- Original Pdf: pdf
- Code: https://drive.google.com/file/d/1XdexLVd2_PkgUu8mjkjKQpA2zvsaiqKe/view?usp=sharing
- TL;DR: We demonstrate state-of-the-art sparse training results with ResNet-50, MobileNet v1 and MobileNet v2 on the ImageNet-2012 dataset.
- Abstract: Sparse neural networks have been shown to yield computationally efficient networks with improved inference times. There is a large body of work on training dense networks to yield sparse networks for inference (Molchanov et al., 2017;Zhu & Gupta, 2018; Louizos et al., 2017; Li et al., 2016; Guo et al., 2016). This limits the size of the largest trainable sparse model to that of the largest trainable dense model. In this paper we introduce a method to train sparse neural networks with a fixed parameter count and a fixed computational cost throughout training, without sacrificing accuracy relative to existing dense-to-sparse training methods.
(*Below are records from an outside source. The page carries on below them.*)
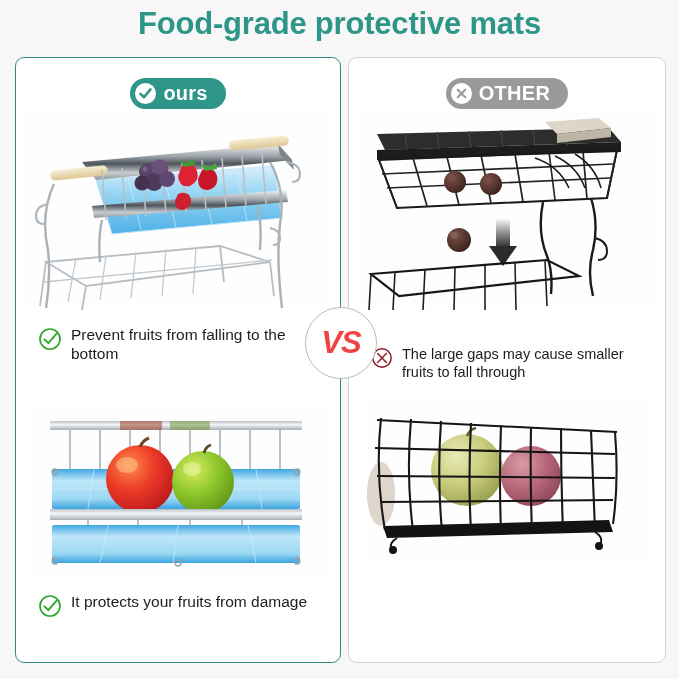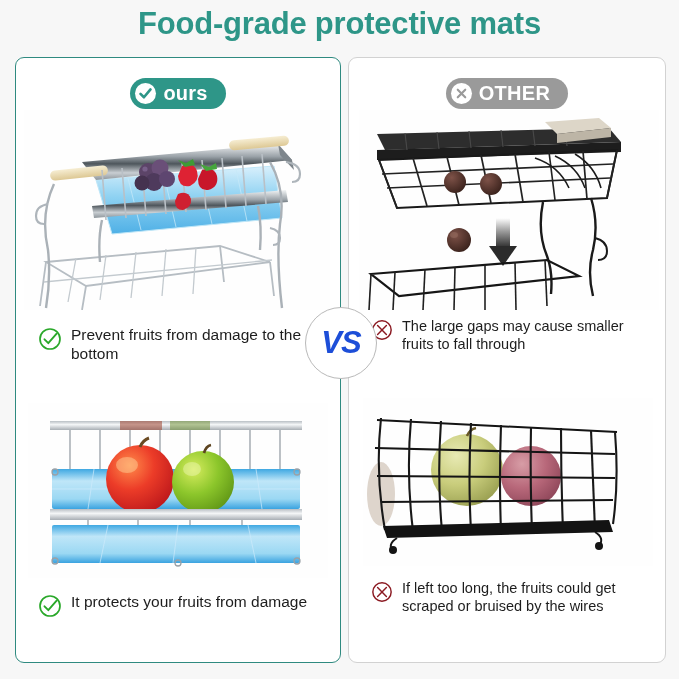--- a/index.html
+++ b/index.html
@@ -56,35 +56,35 @@
   .ph-tl { left: 8px;  top: 52px;  width: 306px; height: 200px; }
   .ph-tr { left: 10px; top: 52px;  width: 300px; height: 200px; }
   .ph-bl { left: 12px; top: 345px; width: 300px; height: 175px; }
   .ph-br { left: 14px; top: 340px; width: 290px; height: 168px; }
 
   
   .cap {
     position: absolute; display: flex; align-items: flex-start; gap: 9px;
   }
   .cap-tl { left: 22px; top: 268px; width: 290px; }
-  .cap-tr { left: 22px; top: 260px; width: 280px; }
+  .cap-tr { left: 22px; top: 288px; width: 280px; }
   .cap-bl { left: 22px; top: 535px; width: 290px; text-align: center; }
   .cap-br { left: 22px; top: 522px; width: 280px; }
   .cap-text { font-size: 14.5px; line-height: 1.22; color: #1d1d1d; }
   .cap-tl .cap-text, .cap-bl .cap-text { font-size: 15.5px; }
   .cap-icon { flex: 0 0 auto; margin-top: 1px; }
 
   
   .vs {
     position: absolute; left: 305px; top: 307px;
     width: 72px; height: 72px; border-radius: 50%;
     background: #ffffff; border: 1.3px solid #b9b9b9;
     display: flex; align-items: center; justify-content: center;
     font-size: 31px; font-weight: bold; font-style: italic;
-    color: #1d4ed8; letter-spacing: -1px;
+    color: #ef4444; letter-spacing: -1px;
     z-index: 20;
   }
 </style>
 </head>
 <body>
 
 <div id="root">
 
   <div class="title">Food-grade protective mats</div>
 
@@ -195,21 +195,21 @@
       </svg>
     </div>
 
     <div class="cap cap-tl">
       <span class="cap-icon">
         <svg width="24" height="24" viewBox="0 0 24 24">
           <circle cx="12" cy="12" r="10" fill="none" stroke="#2aa82a" stroke-width="1.7"></circle>
           <path d="M6.5 12.3 L10.3 16.2 L18.6 6.6" fill="none" stroke="#2aa82a" stroke-width="1.9" stroke-linecap="round" stroke-linejoin="round"></path>
         </svg>
       </span>
-      <span class="cap-text">Prevent fruits from damage to the bottom</span>
+      <span class="cap-text">Prevent fruits from falling to the bottom</span>
     </div>
 
     <div class="photo ph-bl">
       <svg width="300" height="175" viewBox="0 0 300 175">
         <defs>
           <linearGradient id="matg2" x1="0" y1="0" x2="0" y2="1">
             <stop offset="0" stop-color="#3fa8e2"></stop>
               <stop offset="0.3" stop-color="#bfe6f8"></stop>
             <stop offset="0.75" stop-color="#9bd8f3"></stop>
               <stop offset="1" stop-color="#3aa3e0"></stop>
@@ -447,26 +447,17 @@
         <path d="M20,128 L246,122 L250,134 L24,140 Z" fill="#131313"></path>
         <g stroke="#161616" stroke-width="2" fill="none">
           <path d="M34,140 q-10,6 -4,14"></path>
             <path d="M232,134 q10,6 4,14"></path>
         </g>
         <circle cx="30" cy="152" r="4" fill="#141414"></circle>
         <circle cx="236" cy="148" r="4" fill="#141414"></circle>
       </svg>
     </div>
 
-    <div class="cap cap-br">
-      <span class="cap-icon">
-        <svg width="22" height="22" viewBox="0 0 24 24">
-          <circle cx="12" cy="12" r="10" fill="none" stroke="#8b1a22" stroke-width="1.6"></circle>
-          <path d="M7.2 7.2 L16.8 16.8 M16.8 7.2 L7.2 16.8" stroke="#8b1a22" stroke-width="1.6" stroke-linecap="round"></path>
-        </svg>
-      </span>
-      <span class="cap-text">If left too long, the fruits could get scraped or bruised by the wires</span>
-    </div>
   </div>
 
   <div class="vs">VS</div>
 
 </div>
 
 </body></html>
Our method updates the topology of the network during training by using parameter magnitudes and infrequent gradient calculations. We show that this approach requires less floating-point operations (FLOPs) to achieve a given level of accuracy compared to prior techniques. We demonstrate state-of-the-art sparse training results with ResNet-50, MobileNet v1 and MobileNet v2 on the ImageNet-2012 dataset. Finally, we provide some insights into why allowing the topology to change during the optimization can overcome local minima encountered when the topology remains static.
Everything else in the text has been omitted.